## Exercise description:
Omitting all pictures, copy word for word the lines from the line containing "none -> <span>工厂自备1000平方仓库，库存各类常规发泡密封条，规格齐全，大量现货供应。</span>" through the final line of the entries.

## Recorded data:
☆ ☆ ☆ ☆ ☆

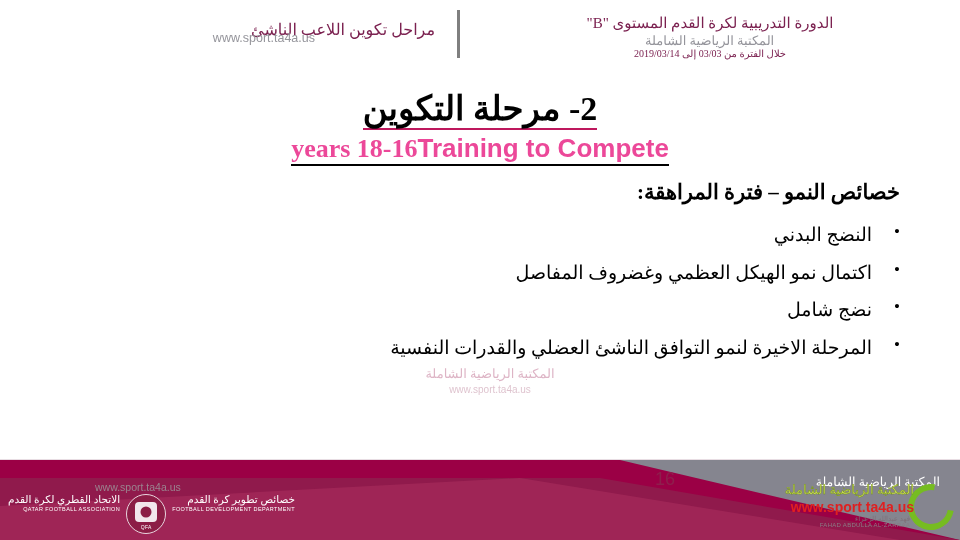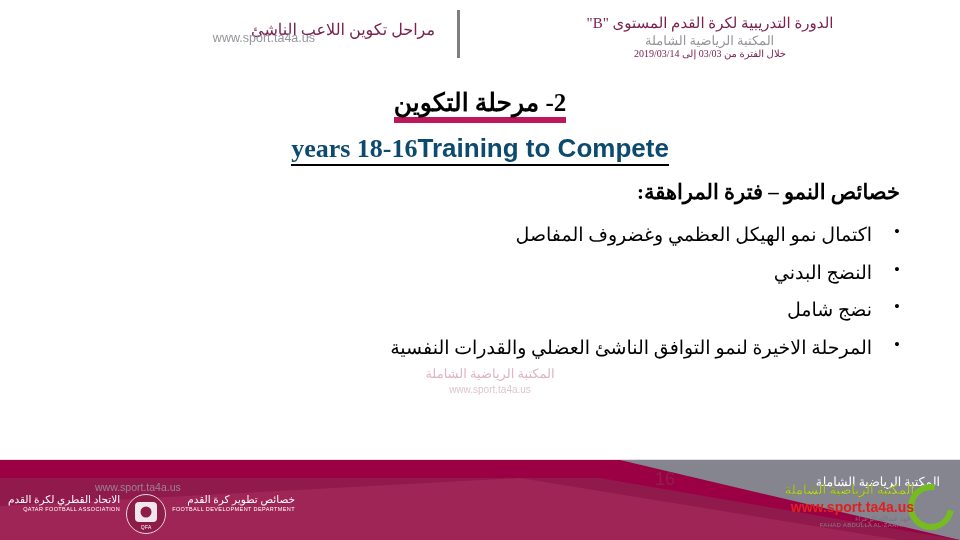"2- مرحلة التكوين" .title-ar span { border-bottom: 6px solid #be185d -> 2px solid #be185d; font-size: 25px -> 34px }
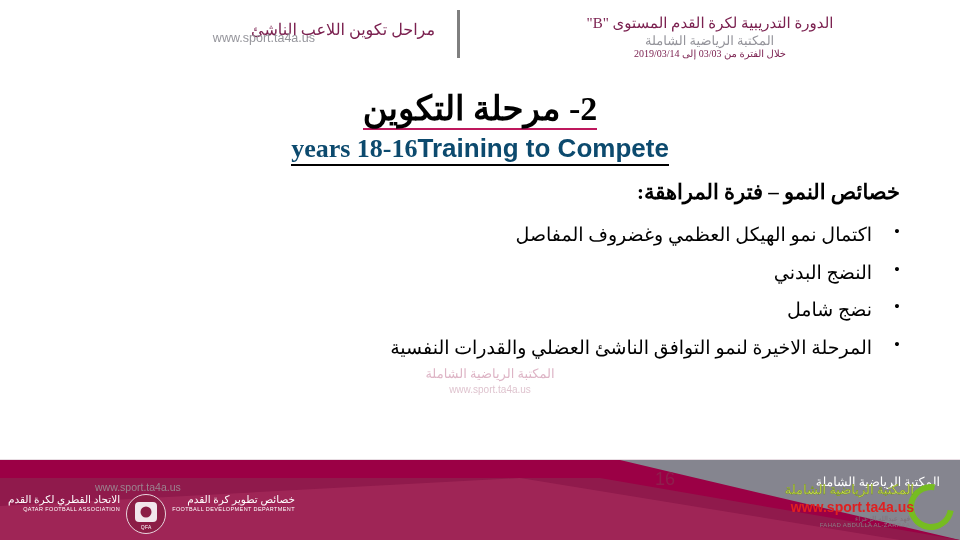"years 18-16Training to Compete" .title-en span { color: #0c4a6e -> #ec4899 }
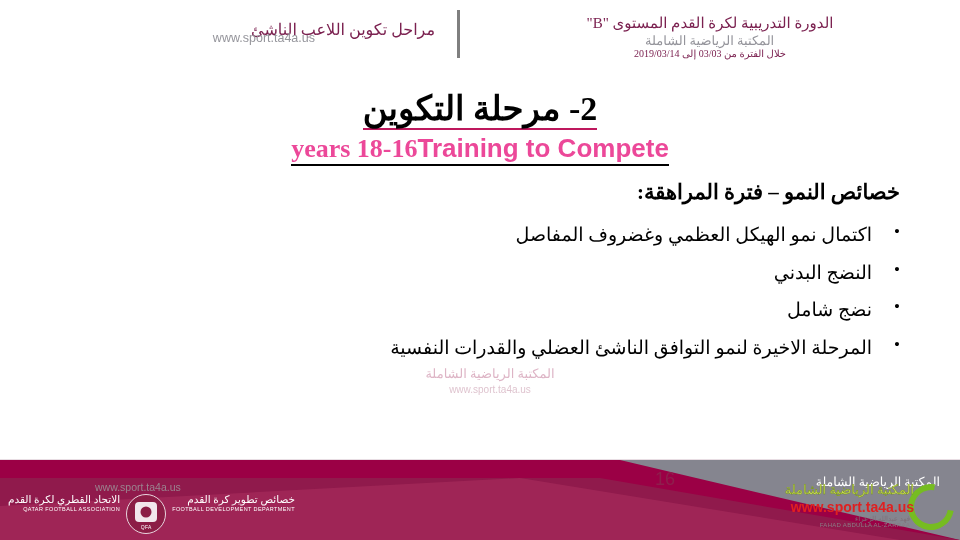"اكتمال نمو الهيكل العظمي وغضروف" li { order: before "النضج البدني" -> after "النضج البدني" }
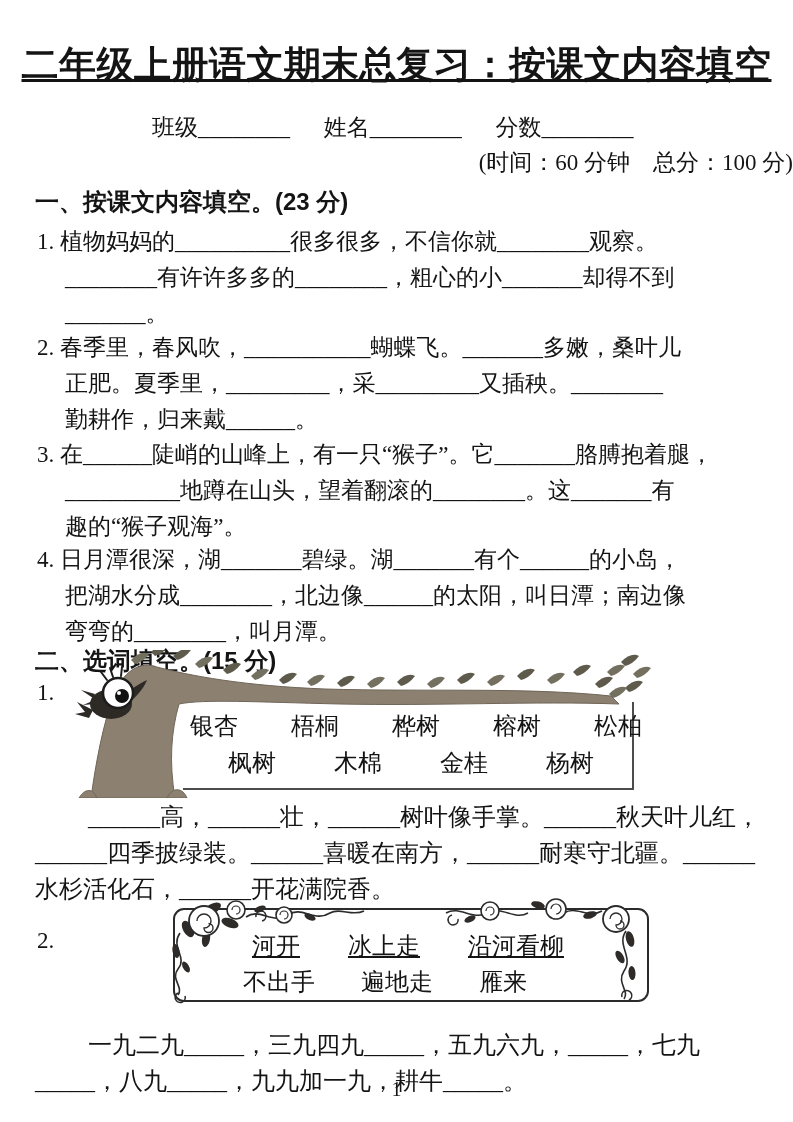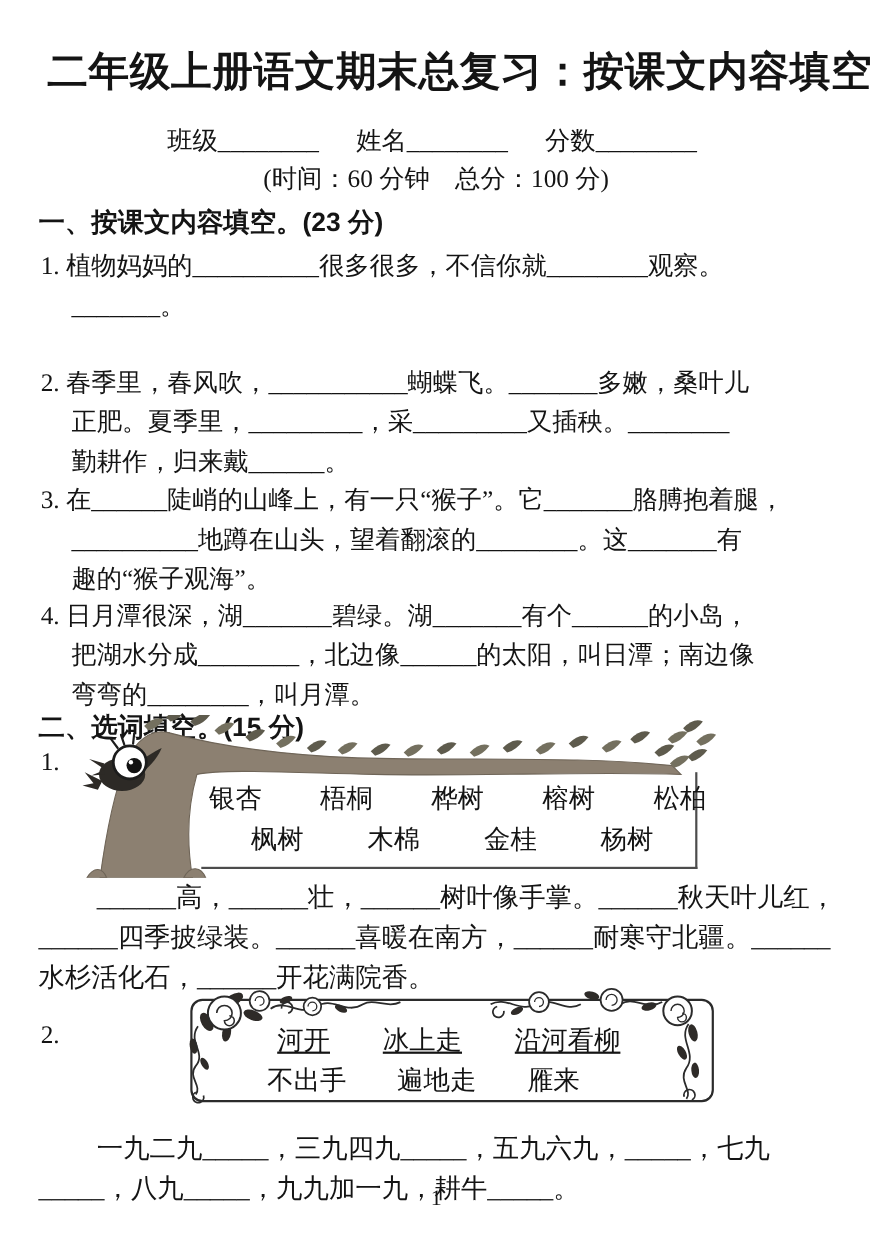"二年级上册语文期末总复习：按课文内容填空" .title { text-align: right -> center; text-decoration: none -> underline }
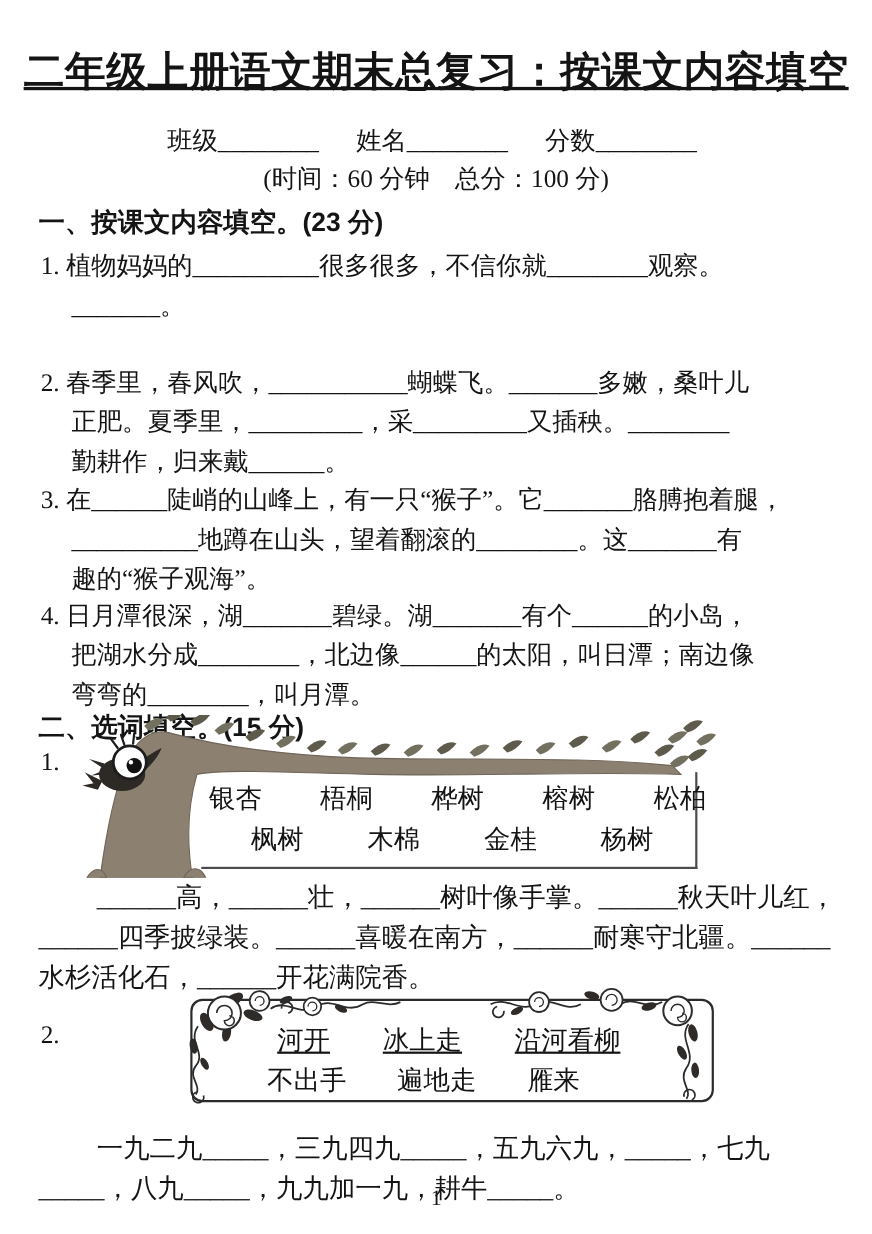"(时间：60 分钟 总分：100 分)" .time-line { text-align: center -> right }
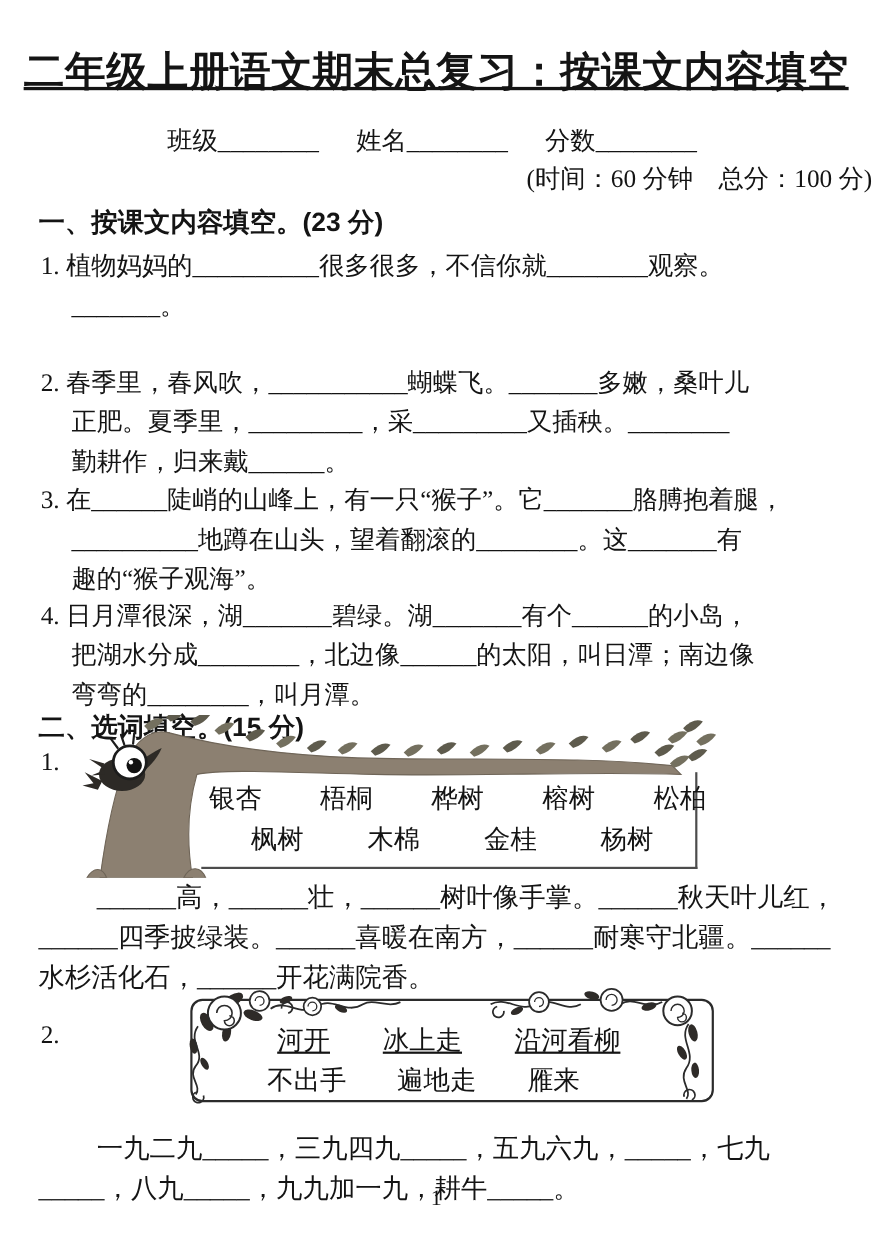"________有许许多多的________，粗心的小_______却得不到" div.qline { html: none -> <div>________有许许多多的________，粗心的小_______却得不到</div> }
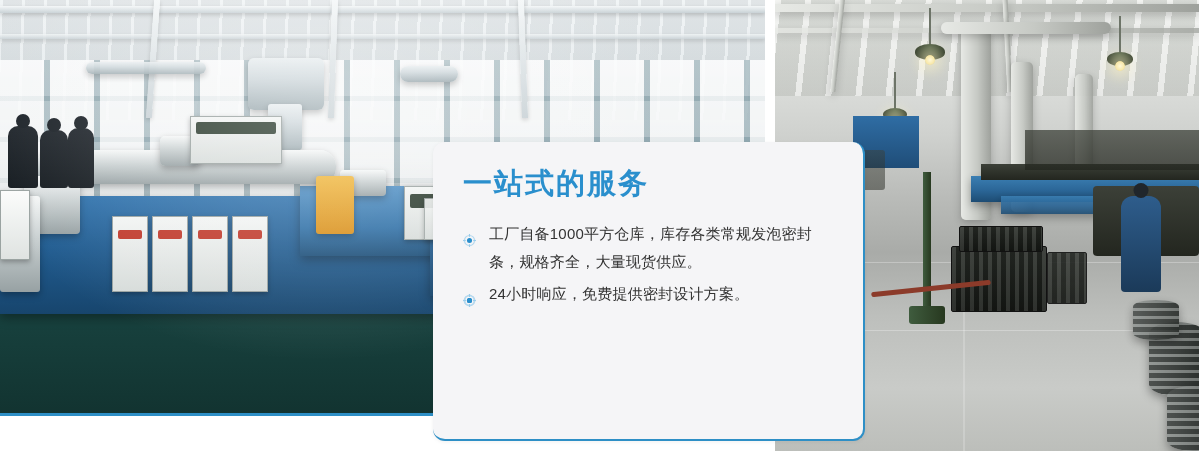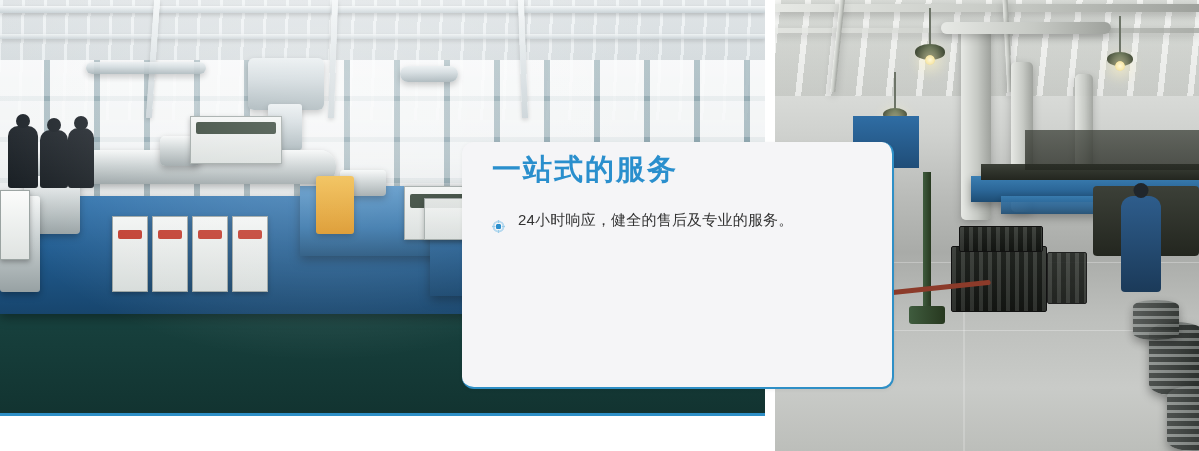"一站式的服务" #card { height: 247px -> 299px; left: 462px -> 433px; padding: 12px 28px 0 30px -> 26px 28px 0 30px }
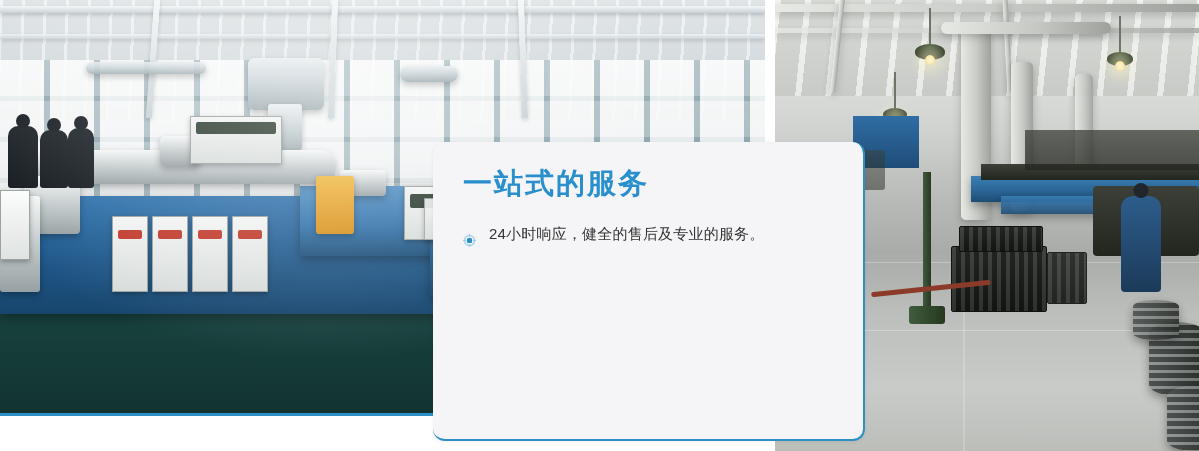"工厂自备1000平方仓库，库存各类常规发泡密封条，规格齐全，大量现货供应。" span { html: none -> <span>工厂自备1000平方仓库，库存各类常规发泡密封条，规格齐全，大量现货供应。</span> }
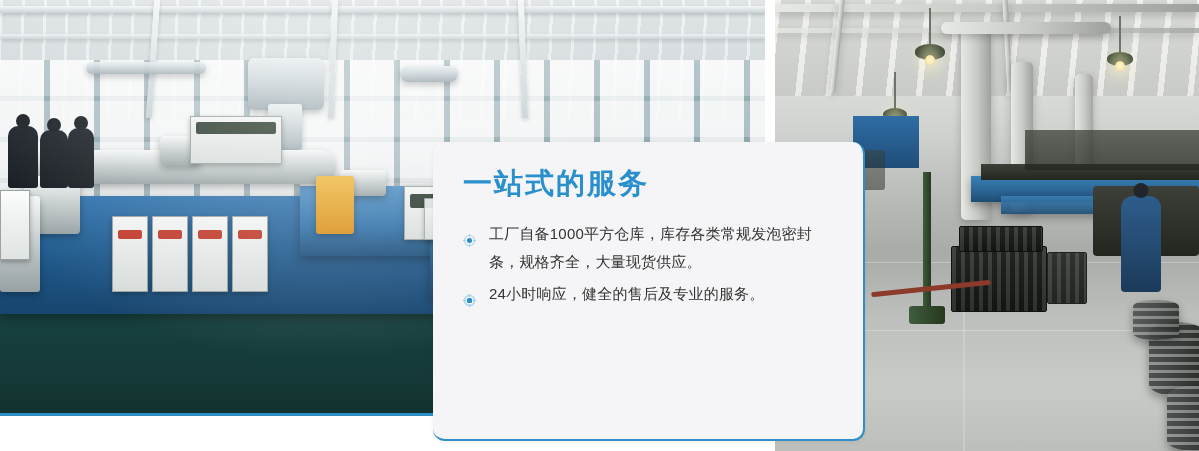"24小时响应，健全的售后及专业的服务。" span { text: 健全的售后及专业的服务 -> 免费提供密封设计方案 }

☆ ☆ ☆ ☆ ☆

## Response area:
"工厂自备1000平方仓库，库存各类常规发泡密封条，规格齐全，大量现货供应。" span { html: none -> <span>工厂自备1000平方仓库，库存各类常规发泡密封条，规格齐全，大量现货供应。</span> }
"24小时响应，健全的售后及专业的服务。" span { text: 健全的售后及专业的服务 -> 免费提供密封设计方案 }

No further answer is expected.